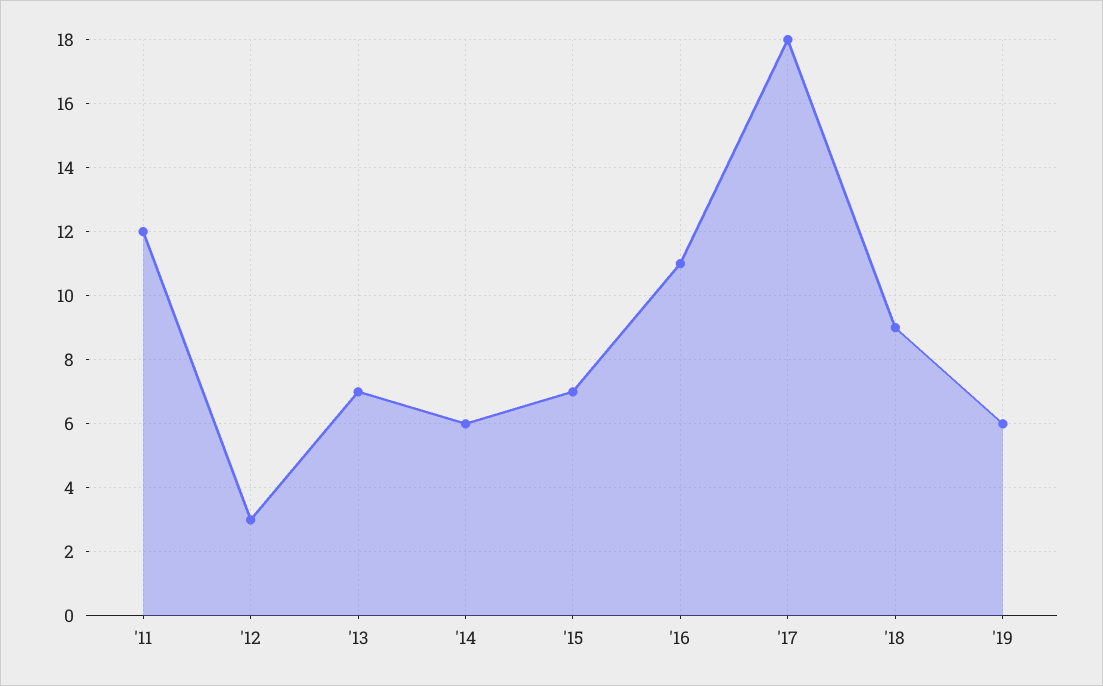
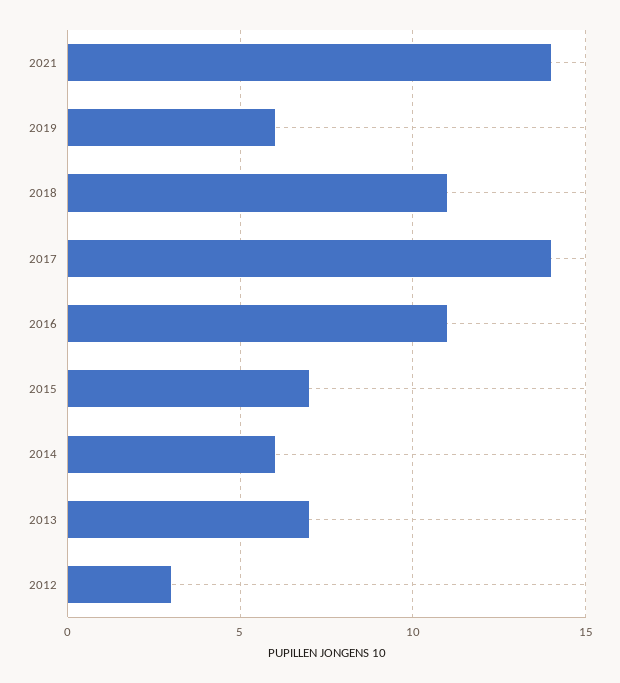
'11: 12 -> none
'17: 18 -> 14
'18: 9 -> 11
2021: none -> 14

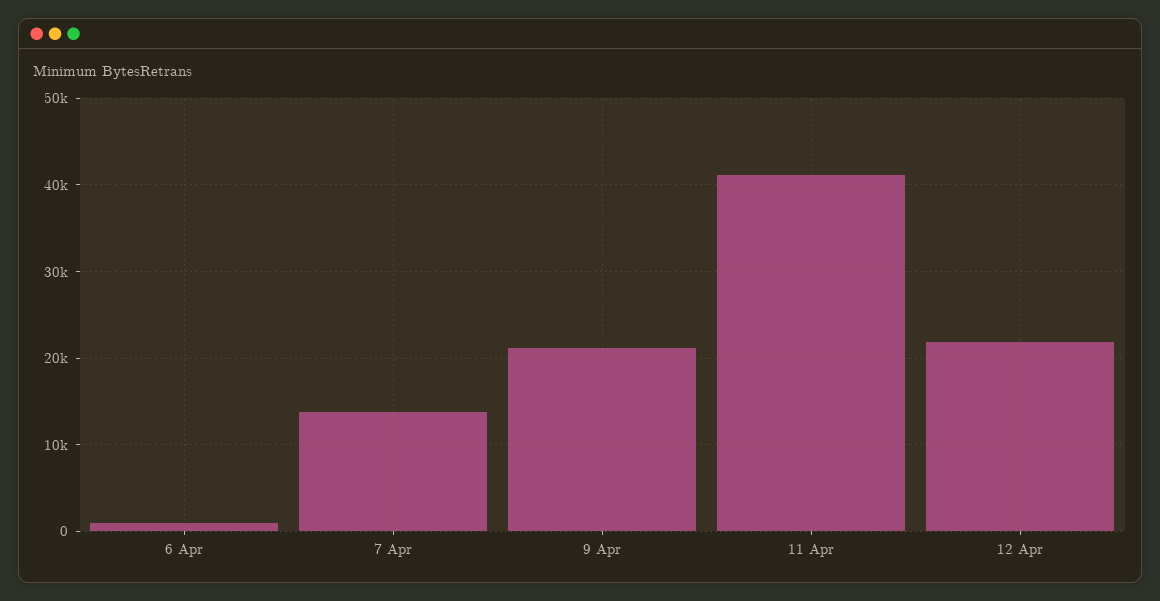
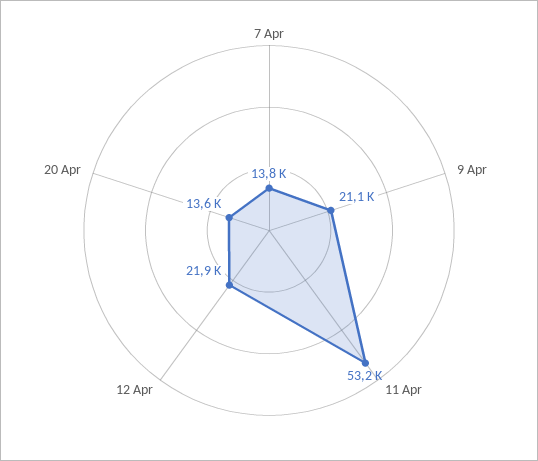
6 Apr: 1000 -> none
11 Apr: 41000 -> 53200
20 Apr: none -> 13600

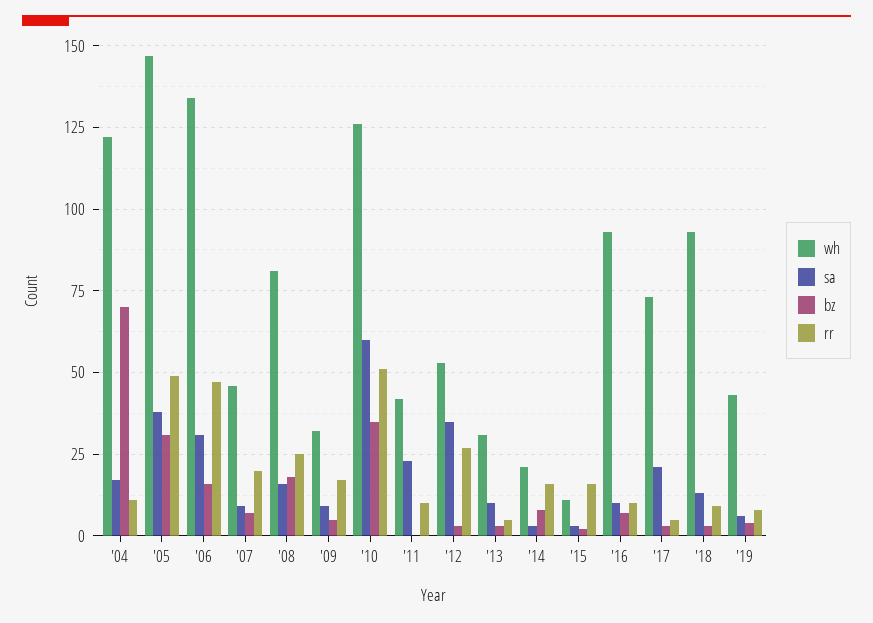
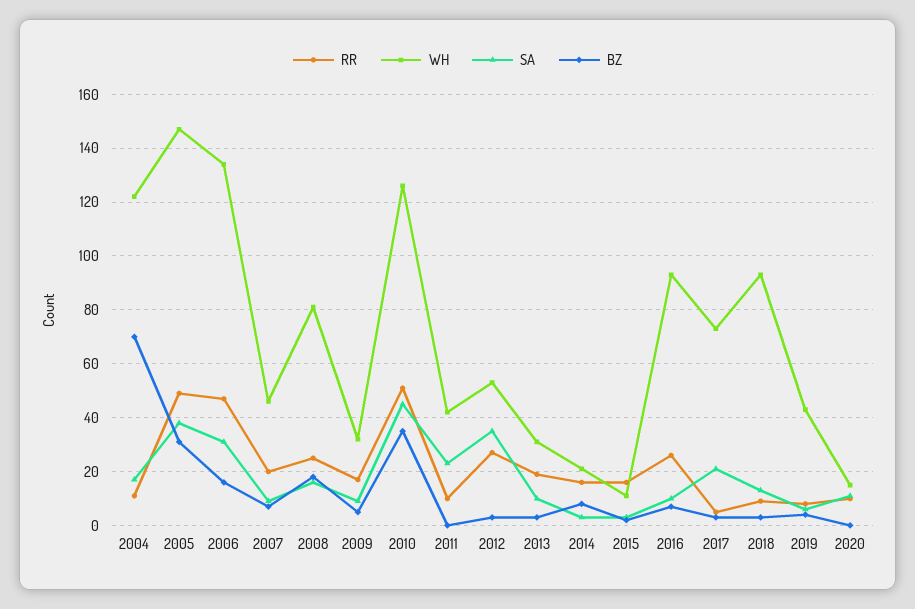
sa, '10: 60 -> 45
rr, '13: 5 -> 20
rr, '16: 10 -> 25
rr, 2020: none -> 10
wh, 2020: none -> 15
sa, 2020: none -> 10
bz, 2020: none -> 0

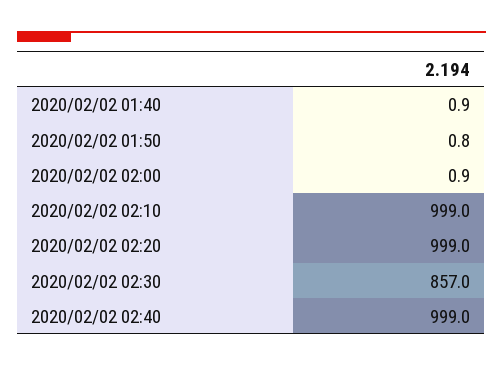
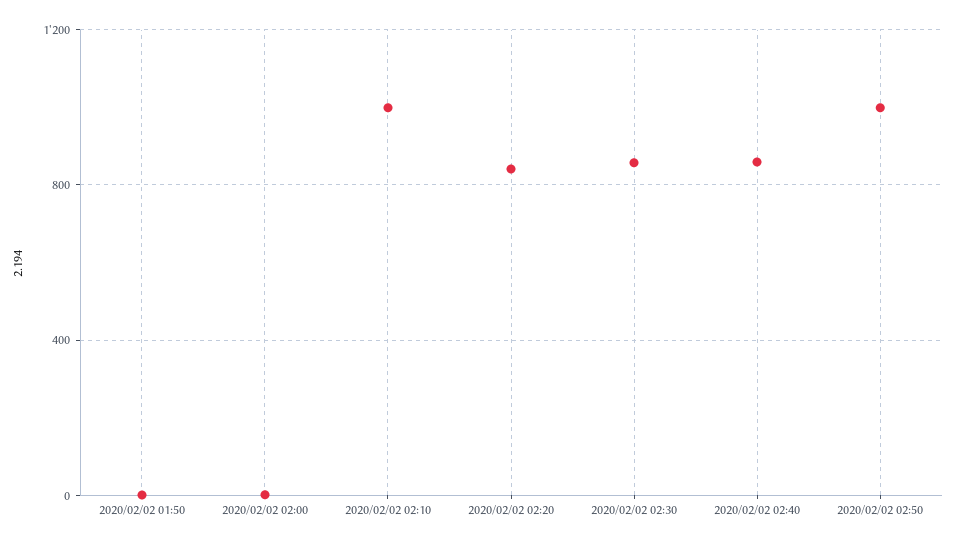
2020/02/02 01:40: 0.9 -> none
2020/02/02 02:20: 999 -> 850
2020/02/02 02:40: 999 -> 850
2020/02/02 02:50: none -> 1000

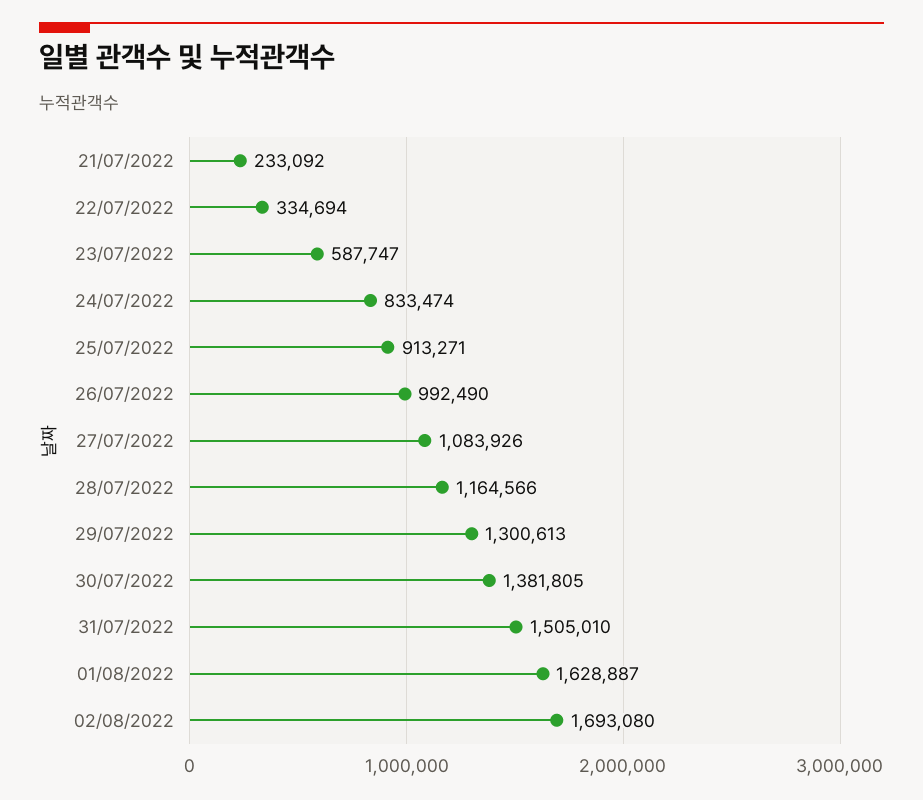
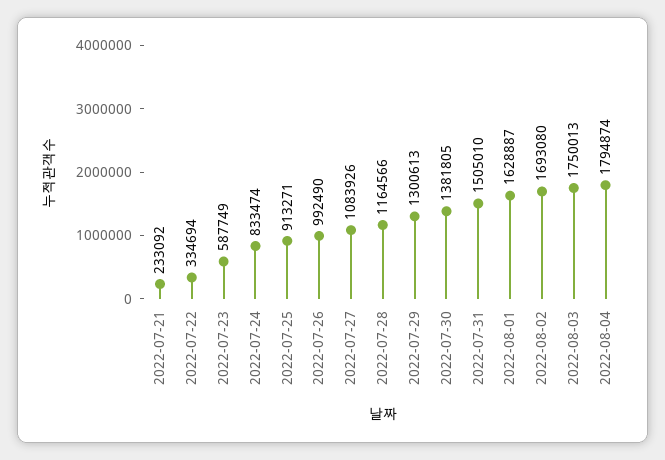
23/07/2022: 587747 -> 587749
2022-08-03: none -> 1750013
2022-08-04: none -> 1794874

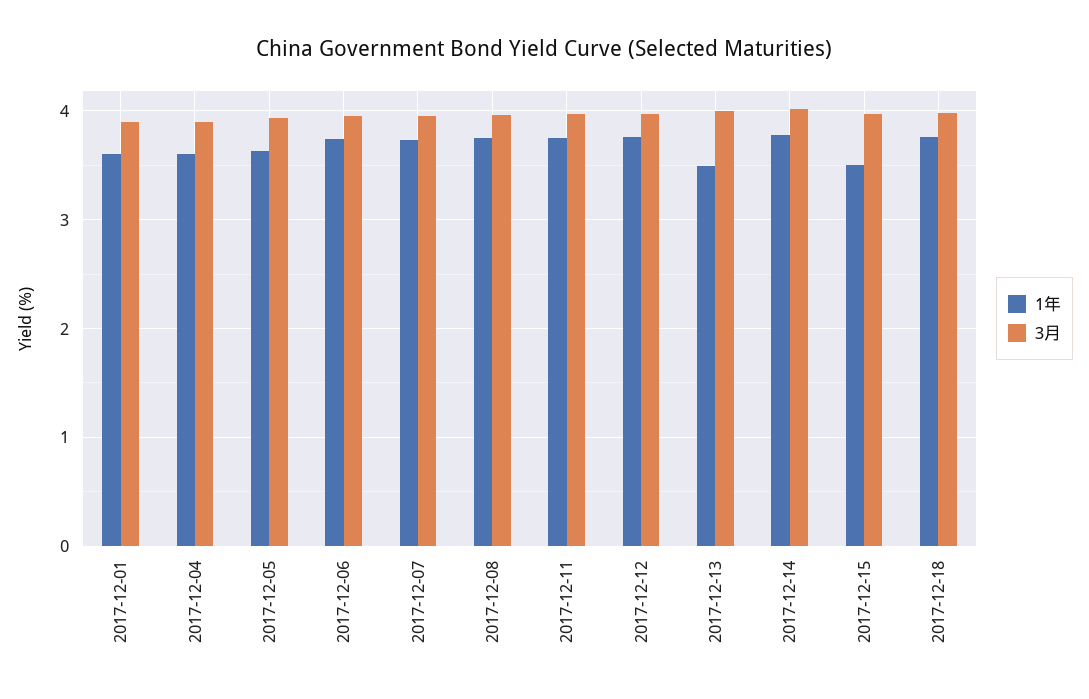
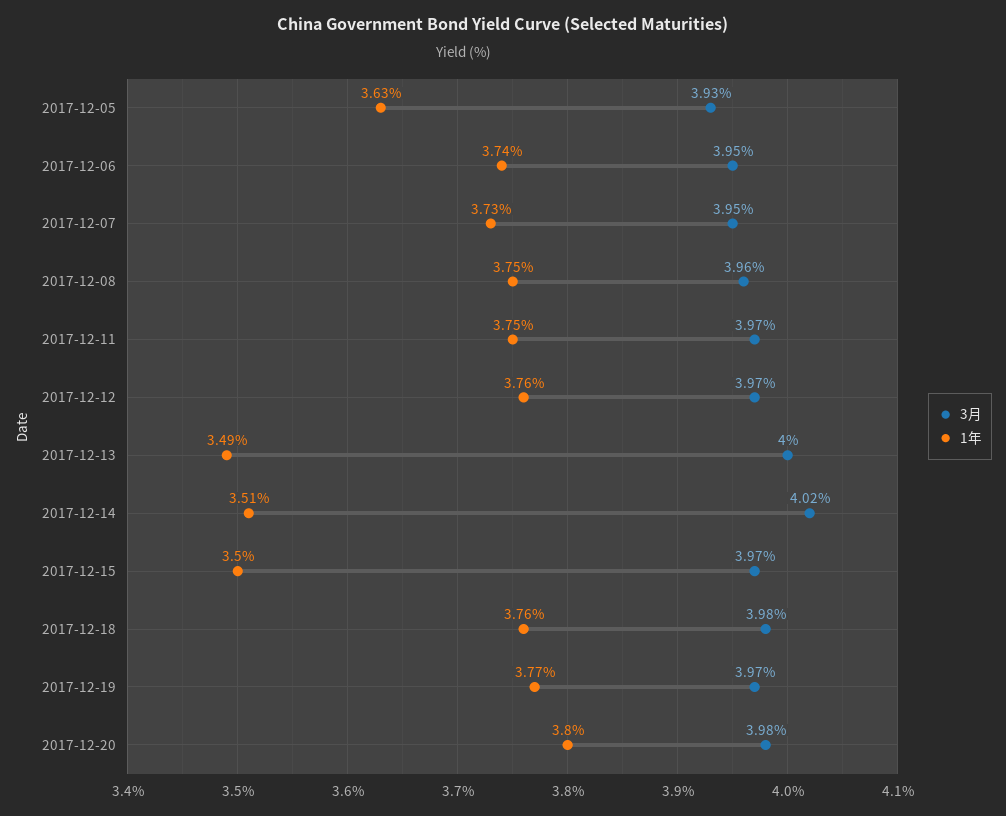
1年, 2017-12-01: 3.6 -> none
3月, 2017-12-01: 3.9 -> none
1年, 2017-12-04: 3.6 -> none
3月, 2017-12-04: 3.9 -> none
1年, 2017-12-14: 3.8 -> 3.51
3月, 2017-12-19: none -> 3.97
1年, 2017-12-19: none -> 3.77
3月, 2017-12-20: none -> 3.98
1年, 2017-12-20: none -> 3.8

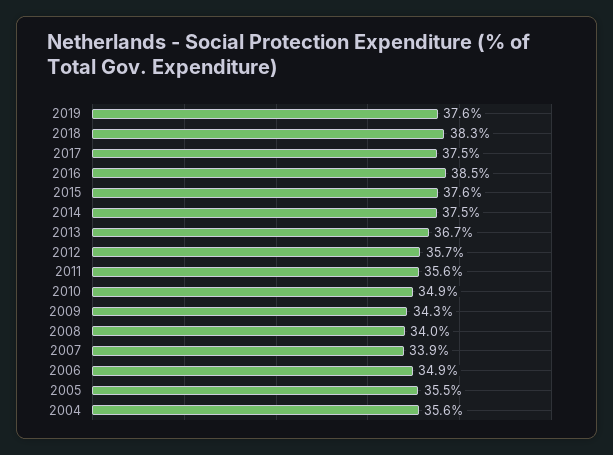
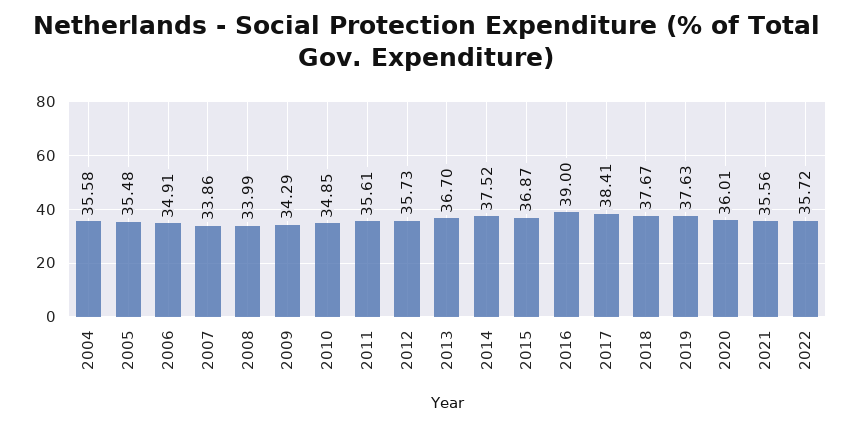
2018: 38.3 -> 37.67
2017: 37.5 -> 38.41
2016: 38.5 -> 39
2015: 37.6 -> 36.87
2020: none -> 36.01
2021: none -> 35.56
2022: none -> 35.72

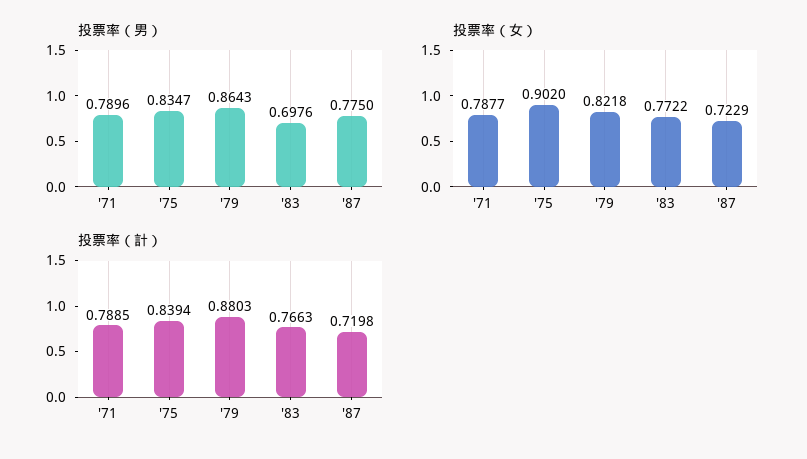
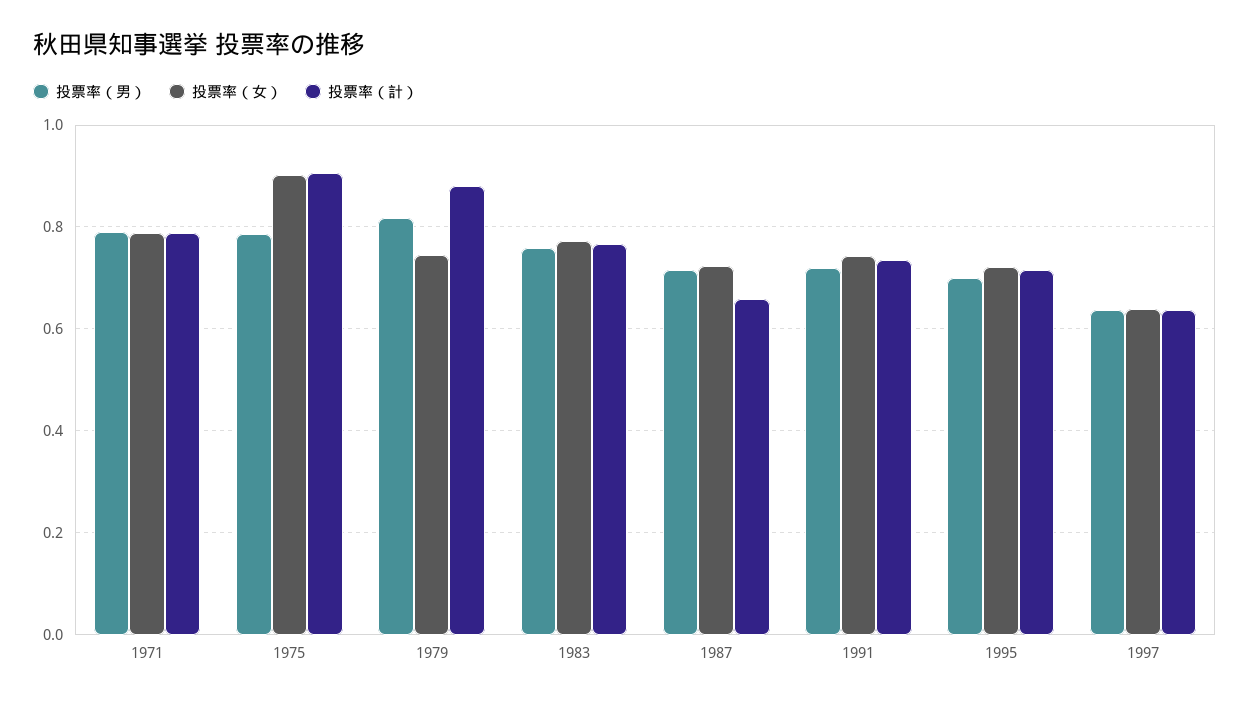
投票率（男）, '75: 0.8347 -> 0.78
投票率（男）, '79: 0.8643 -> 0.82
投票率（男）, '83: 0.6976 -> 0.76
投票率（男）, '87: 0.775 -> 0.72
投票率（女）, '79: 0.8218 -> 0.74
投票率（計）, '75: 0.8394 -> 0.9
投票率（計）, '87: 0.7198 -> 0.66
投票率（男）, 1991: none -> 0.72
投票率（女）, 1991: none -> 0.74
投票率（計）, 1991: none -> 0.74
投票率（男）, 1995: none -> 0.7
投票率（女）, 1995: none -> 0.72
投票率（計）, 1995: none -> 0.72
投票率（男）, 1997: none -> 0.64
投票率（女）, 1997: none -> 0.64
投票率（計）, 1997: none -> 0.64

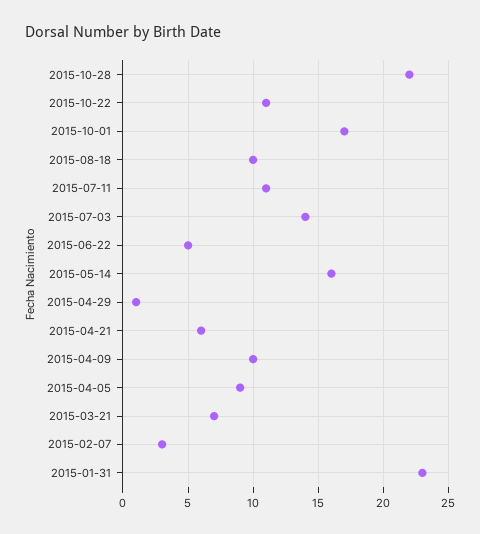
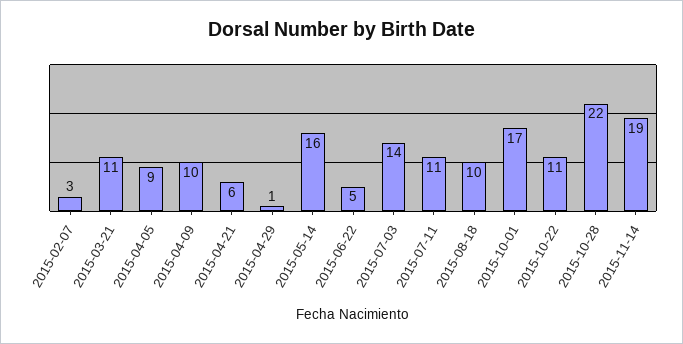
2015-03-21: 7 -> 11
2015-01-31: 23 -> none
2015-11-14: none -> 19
◆ ◆ ◆ ◆ ◆
WHAT NEEDS TO BE DONE -
All that is wanted is the lines above between the one containing "2018: 38.3 -> 37.67" and the one containing "投票率（男）, 1995: none -> 0.7", inclusive, restated word for word, with pictures omitted.

RESPONSE FOR THIS EXERCISE -
2018: 38.3 -> 37.67
2017: 37.5 -> 38.41
2016: 38.5 -> 39
2015: 37.6 -> 36.87
2020: none -> 36.01
2021: none -> 35.56
2022: none -> 35.72

投票率（男）, '75: 0.8347 -> 0.78
投票率（男）, '79: 0.8643 -> 0.82
投票率（男）, '83: 0.6976 -> 0.76
投票率（男）, '87: 0.775 -> 0.72
投票率（女）, '79: 0.8218 -> 0.74
投票率（計）, '75: 0.8394 -> 0.9
投票率（計）, '87: 0.7198 -> 0.66
投票率（男）, 1991: none -> 0.72
投票率（女）, 1991: none -> 0.74
投票率（計）, 1991: none -> 0.74
投票率（男）, 1995: none -> 0.7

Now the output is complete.